In the middle of each round, Edgar, the Talking Jukebox would interrupt the game, usually with a joke, and then announce a bonus prize, to be awarded to the contestant who answered the next question correctly.

====Final question====
Each round ended with one final question. Originally, it was played for 50 points in both rounds, and all three contestants answered by writing their response on a card. In the second round, 50 points were taken away for a wrong answer. Starting in 1987, if the difference was less than 200 points between two or all three contestants, the final question was worth +/- 100 points. If a contestant led by more than 200 points, the final question was not played since the difference was not enough to catch the leader.

The championship went to whoever had the highest score at the end of the game, winning a prize and advancing to the bonus round. If the game ended in a tie, one final toss-up question was asked. If a contestant had at least 1,000 points in the first four seasons, the podium would read 999, but Bill would tell the contestant's actual score, as the scoreboards in the first four seasons could only display three digits. However in 1987, the scoreboards displayed four digits.
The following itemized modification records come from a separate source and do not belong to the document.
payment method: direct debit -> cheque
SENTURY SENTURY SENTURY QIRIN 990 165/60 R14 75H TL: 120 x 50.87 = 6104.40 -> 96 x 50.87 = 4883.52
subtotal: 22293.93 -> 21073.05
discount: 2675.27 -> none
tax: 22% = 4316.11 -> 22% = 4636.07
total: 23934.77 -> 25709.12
===Bonus Round ("Meet the Stars")===
In the bonus round, the champion tried to predict celebrities' answers given in taped interviews. Originally, the Star of the Day was the only celebrity featured in the interviews, but beginning in 1987, four different celebrities were featured.
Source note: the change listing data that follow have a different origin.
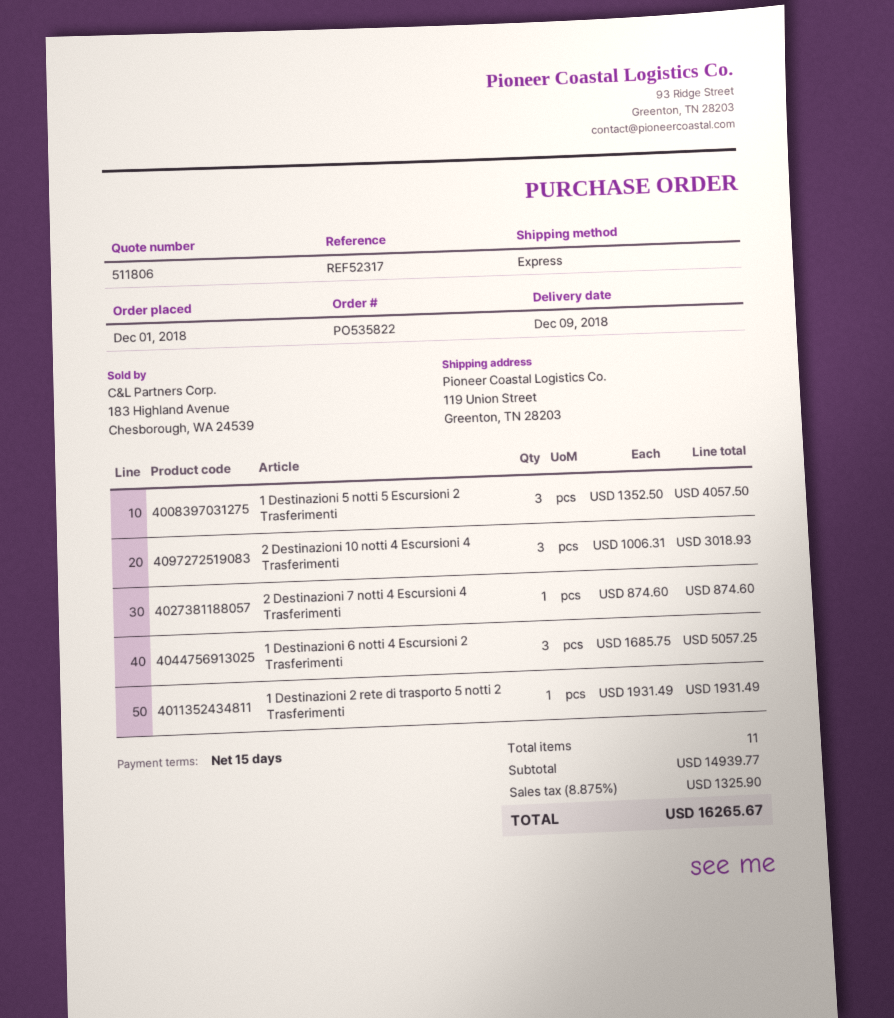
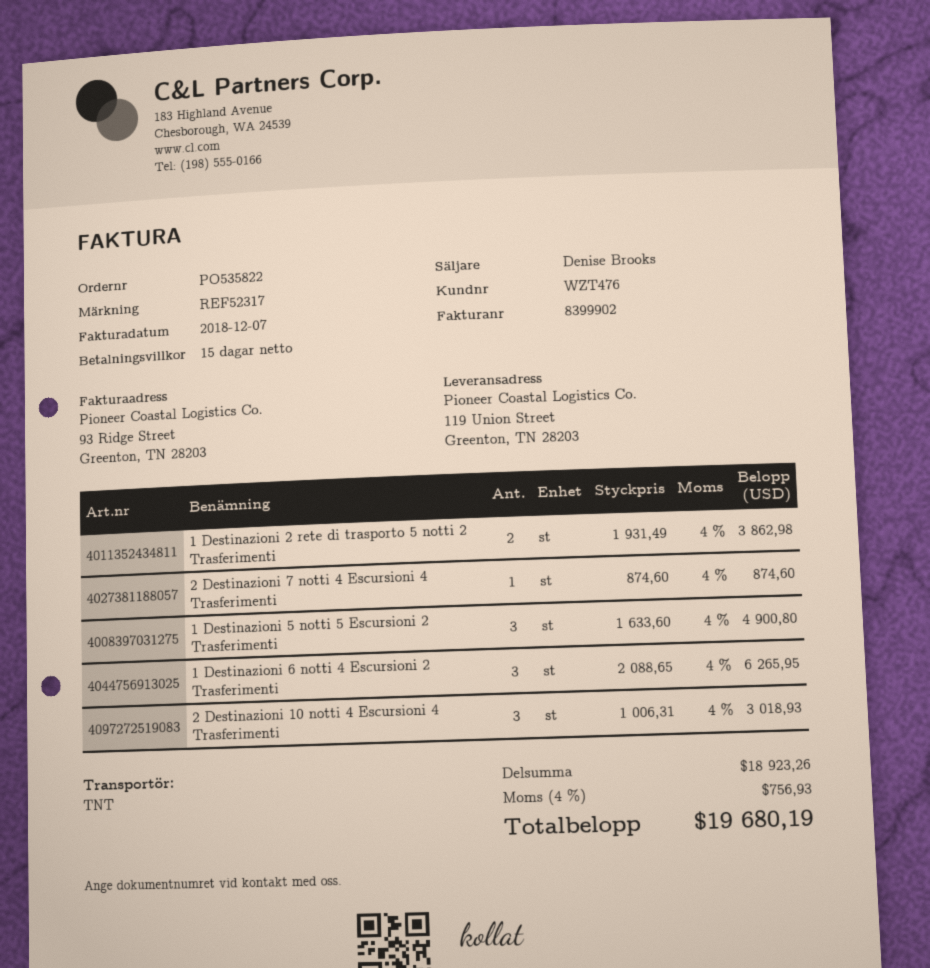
shipping method: express -> TNT
1 Destinazioni 5 notti 5 Escursioni 2 Trasferimenti: 3 x 1352.50 = 4057.50 -> 3 x 1633.60 = 4900.80
1 Destinazioni 6 notti 4 Escursioni 2 Trasferimenti: 3 x 1685.75 = 5057.25 -> 3 x 2088.65 = 6265.95
1 Destinazioni 2 rete di trasporto 5 notti 2 Trasferimenti: 1 x 1931.49 = 1931.49 -> 2 x 1931.49 = 3862.98
subtotal: 14939.77 -> 18923.26
tax: 8.875% = 1325.90 -> 4% = 756.93
total: 16265.67 -> 19680.19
Anderson read a question (e.g., "When you do a concert or an on-stage performance, what song is most requested by the audience?") with two possible answers, and the contestant guessed what answer the celebrity gave. For each correct answer, the contestant won an increasingly valuable prize. If incorrect, the game ended, and the contestant lost all prizes accumulated to that point; however, the contestant could quit at any time and keep what he/she had already won. If the contestant answered all four questions correctly, he/she won the grand prize of a vacation. If the contestant missed the first question, he/she could still win the first prize by answering the question from the second celebrity (no additional prizes could be won), but if the second question is missed, the round ended in a loss, and the contestant was awarded a consolation prize.
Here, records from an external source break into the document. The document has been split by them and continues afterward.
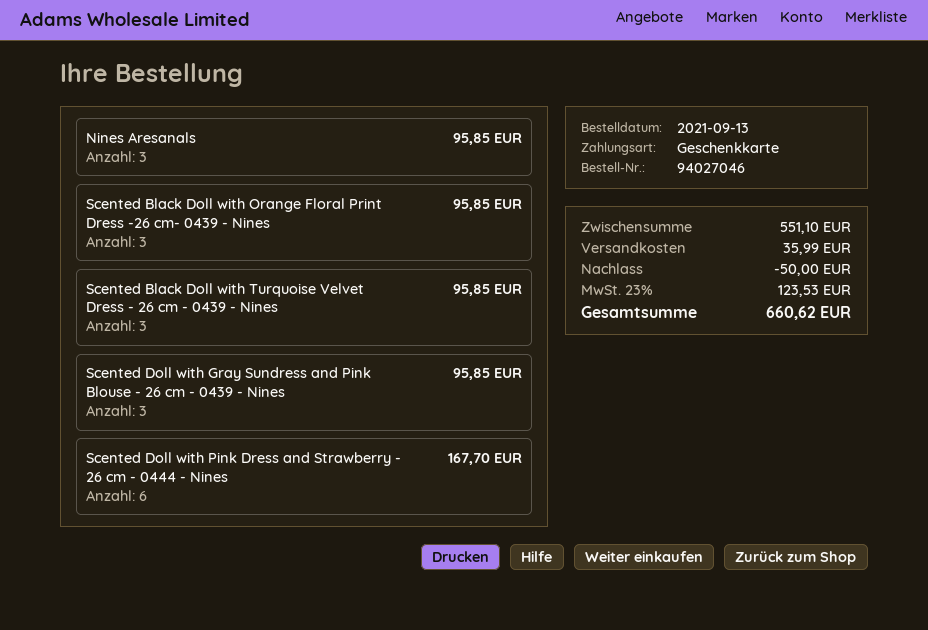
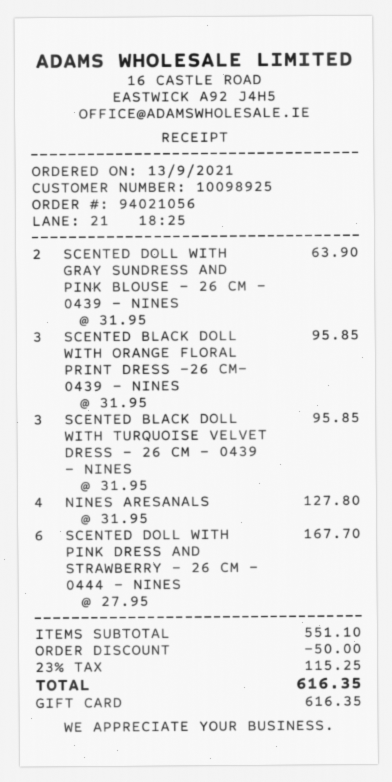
order number: 94027046 -> 94021056
Nines Aresanals: 3 for 95.85 -> 4 for 127.80
Scented Doll with Gray Sundress and Pink Blouse - 26 cm - 0439 - Nines: 3 for 95.85 -> 2 for 63.90
shipping: 35.99 -> none
tax: 23% = 123.53 -> 23% = 115.25
total: 660.62 -> 616.35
Beginning in 1987, the champion was shown an eight-numbered board from which he/she selected prizes for the first three questions. For the fourth question, Pickett presented eight sealed envelopes containing the names of different grand prizes, which included cars, a boat, a fur coat, and vacations. After choosing an envelope (most commonly number 7), the contestant could elect to risk what he/she had already won to win the bonus prize by opening the envelope and revealing the grand prize, or return the envelope and select a fourth prize from the board without having to answer an additional question. Any contestant who won the grand prize retired from the show. If a contestant won five consecutive days, he/she was automatically awarded the grand prize regardless of the outcome of the bonus round.

In some cases, Anderson would participate as the Star of the Day, during which Edgar would host the bonus round. In other cases, during celebrity shows with country music stars, the round was reversed, and the stars would guess how former contestants responded to various questions. The fans involved won prizes based on how well the star had done in the round. Beginning in 1987, a variety of different stars (which included then-current country stars, country music legends, country-oriented comedians, and stars from popular Nashville Network shows) played the bonus round, and Anderson would tell the contestant the star's name to help him or her decide whether to continue or stop.

For at least the first two seasons, the show had a celebrity tournament with country stars playing. The show donated a cash prize to charity on each celeb's behalf. The winner of the main game played the bonus and the prizes went to a civilian, in some cases a former contestant. The winners of the first three games came back on day four for the finals. Johnny Russell won at least the first two years of the tourney.